Web page revision data:
• • •

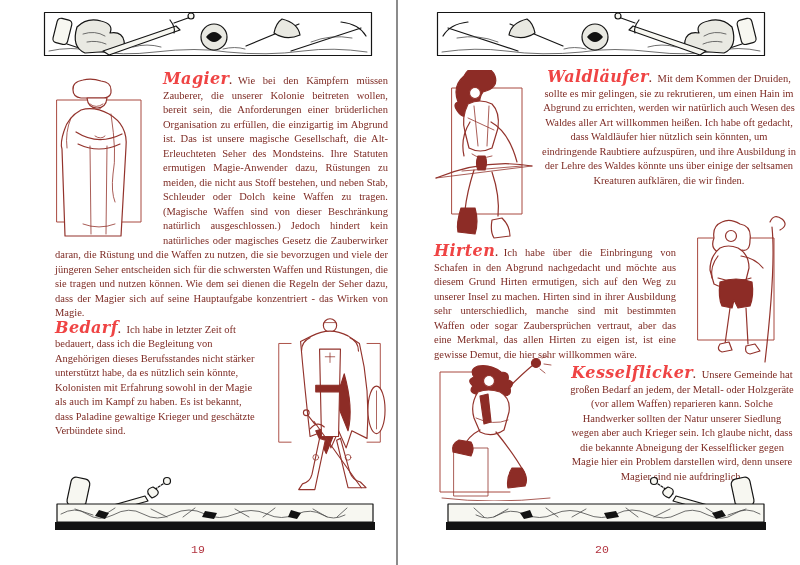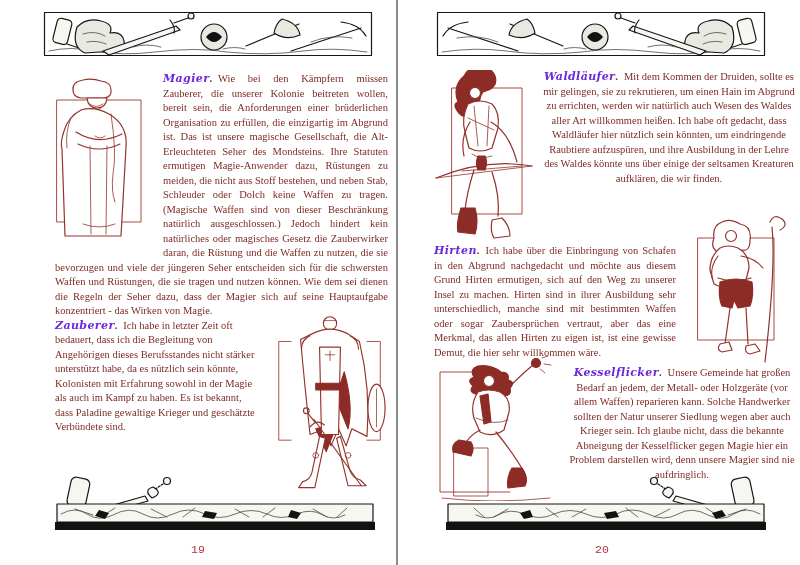--- a/index.html
+++ b/index.html
@@ -28,7 +28,7 @@
   .al-center{text-align:center;}
 
   .h{font-family:"DejaVu Serif",serif;font-style:italic;font-weight:700;
-     font-size:11px;color:#6d28d9;letter-spacing:.4px;}
+     font-size:16px;color:#ef4444;letter-spacing:.4px;}
   .hdot{margin-right:6px;color:#7e2b24;font-weight:700;}
 
   .fig{display:block;}

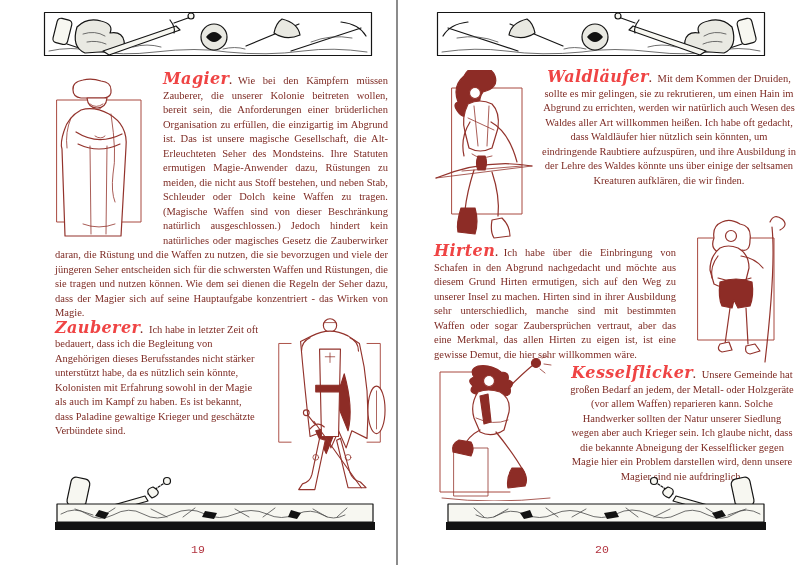--- a/index.html
+++ b/index.html
@@ -133,7 +133,7 @@
             <path class="thin" d="M114 80 v40"></path>
           </svg>
         </span>
-        <span class="h">Zauberer</span><span class="hdot">.</span><span>Ich habe in letzter Zeit oft bedauert, dass ich die Begleitung von Angehörigen dieses Berufsstandes nicht stärker unterstützt habe, da es nützlich sein könnte, Kolonisten mit Erfahrung sowohl in der Magie als auch im Kampf zu haben. Es ist bekannt, dass Paladine gewaltige Krieger und geschätzte Verbündete sind.</span>
+        <span class="h">Bedarf</span><span class="hdot">.</span><span>Ich habe in letzter Zeit oft bedauert, dass ich die Begleitung von Angehörigen dieses Berufsstandes nicht stärker unterstützt habe, da es nützlich sein könnte, Kolonisten mit Erfahrung sowohl in der Magie als auch im Kampf zu haben. Es ist bekannt, dass Paladine gewaltige Krieger und geschätzte Verbündete sind.</span>
       </p>
     </section>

• • •

• [TRY IT] Your copy must reproduce the entries above in full, without their pictures.

• [TASK RESULT]
--- a/index.html
+++ b/index.html
@@ -28,7 +28,7 @@
   .al-center{text-align:center;}
 
   .h{font-family:"DejaVu Serif",serif;font-style:italic;font-weight:700;
-     font-size:11px;color:#6d28d9;letter-spacing:.4px;}
+     font-size:16px;color:#ef4444;letter-spacing:.4px;}
   .hdot{margin-right:6px;color:#7e2b24;font-weight:700;}
 
   .fig{display:block;}

--- a/index.html
+++ b/index.html
@@ -133,7 +133,7 @@
             <path class="thin" d="M114 80 v40"></path>
           </svg>
         </span>
-        <span class="h">Zauberer</span><span class="hdot">.</span><span>Ich habe in letzter Zeit oft bedauert, dass ich die Begleitung von Angehörigen dieses Berufsstandes nicht stärker unterstützt habe, da es nützlich sein könnte, Kolonisten mit Erfahrung sowohl in der Magie als auch im Kampf zu haben. Es ist bekannt, dass Paladine gewaltige Krieger und geschätzte Verbündete sind.</span>
+        <span class="h">Bedarf</span><span class="hdot">.</span><span>Ich habe in letzter Zeit oft bedauert, dass ich die Begleitung von Angehörigen dieses Berufsstandes nicht stärker unterstützt habe, da es nützlich sein könnte, Kolonisten mit Erfahrung sowohl in der Magie als auch im Kampf zu haben. Es ist bekannt, dass Paladine gewaltige Krieger und geschätzte Verbündete sind.</span>
       </p>
     </section>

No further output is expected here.